Outages ITOps professionals are thankful to avoid
As we settle into the time of year when we reflect on what we’re thankful for, we tend to focus on important basics such as health, family and friends. But on a professional level, IT operations (ITOps) practitioners are thankful to avoid disastrous outages that can cause confusion, frustration, lost revenue and damaged reputations. The very last thing ITOps, network operations center (NOC) or site reliability engineering (SRE) teams want while eating their turkey and enjoying time with family is to get paged about an outage. These can be extremely costly — $12,913 per minute, in fact, and up to $1.5 million per hour for larger organizations.
To understand the peace of mind that comes with avoiding downtime, however, you have to have endured the pain and anxiety that comes with outages first-hand. Here are a handful of the horror stories ITOps pros are thankful to avoid this season.
A case of janky command structure
One longtime IT pro was on a shift with three others as 7 p.m. rolled around. The crew received an alert about a problem impacting the front-end user interface for its global traffic manager device. Thankfully, there was a runbook for it housed in a database, so it appeared the problem would be resolved quickly. One of the team members saw two things to type in: A command and a secondary input. He typed in the commands and, based on the way the runbook looked, was waiting for the command line to ask for an input, such as “what do you want to restart?”

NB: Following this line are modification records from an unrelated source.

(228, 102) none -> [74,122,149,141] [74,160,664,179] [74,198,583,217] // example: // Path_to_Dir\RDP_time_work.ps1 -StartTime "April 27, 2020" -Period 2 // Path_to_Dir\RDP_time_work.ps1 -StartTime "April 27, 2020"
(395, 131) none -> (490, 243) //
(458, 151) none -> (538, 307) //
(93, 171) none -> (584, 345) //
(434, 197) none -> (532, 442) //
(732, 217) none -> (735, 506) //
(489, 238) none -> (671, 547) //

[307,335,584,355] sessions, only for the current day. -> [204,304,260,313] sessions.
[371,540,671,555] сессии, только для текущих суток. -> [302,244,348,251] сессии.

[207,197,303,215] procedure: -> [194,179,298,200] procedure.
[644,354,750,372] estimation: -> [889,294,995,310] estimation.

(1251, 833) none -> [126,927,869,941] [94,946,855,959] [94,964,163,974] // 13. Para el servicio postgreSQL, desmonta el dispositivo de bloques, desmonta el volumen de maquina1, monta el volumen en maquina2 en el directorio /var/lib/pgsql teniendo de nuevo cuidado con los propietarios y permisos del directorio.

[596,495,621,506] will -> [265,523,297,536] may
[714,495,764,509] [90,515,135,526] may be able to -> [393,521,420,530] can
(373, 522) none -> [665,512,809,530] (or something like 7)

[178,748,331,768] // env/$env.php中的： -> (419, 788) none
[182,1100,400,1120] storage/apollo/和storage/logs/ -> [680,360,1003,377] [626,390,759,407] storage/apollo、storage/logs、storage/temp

The way the command structure was set up, if you didn’t provide an input, the device itself would restart. He typed in what he thought was the correct command — “bigstart, restart” — and the entire front-end global traffic manager was taken down.
Just as a reminder, this took place in the early evening. The customer was a finance company, and the system went down just around the time when businesses were closing and trying to do their books and other finance-related tasks. Terrible timing, to say the least.
Five minutes into the outage, the ITOps team realized what happened: The tool they used for their runbook used text wrapping by default, so what looked like two separate commands was actually just one. Even though the outage was relatively short, it came at a critical time and created a chain reaction of headaches. The lesson learned? Ensure your command structure is optimized.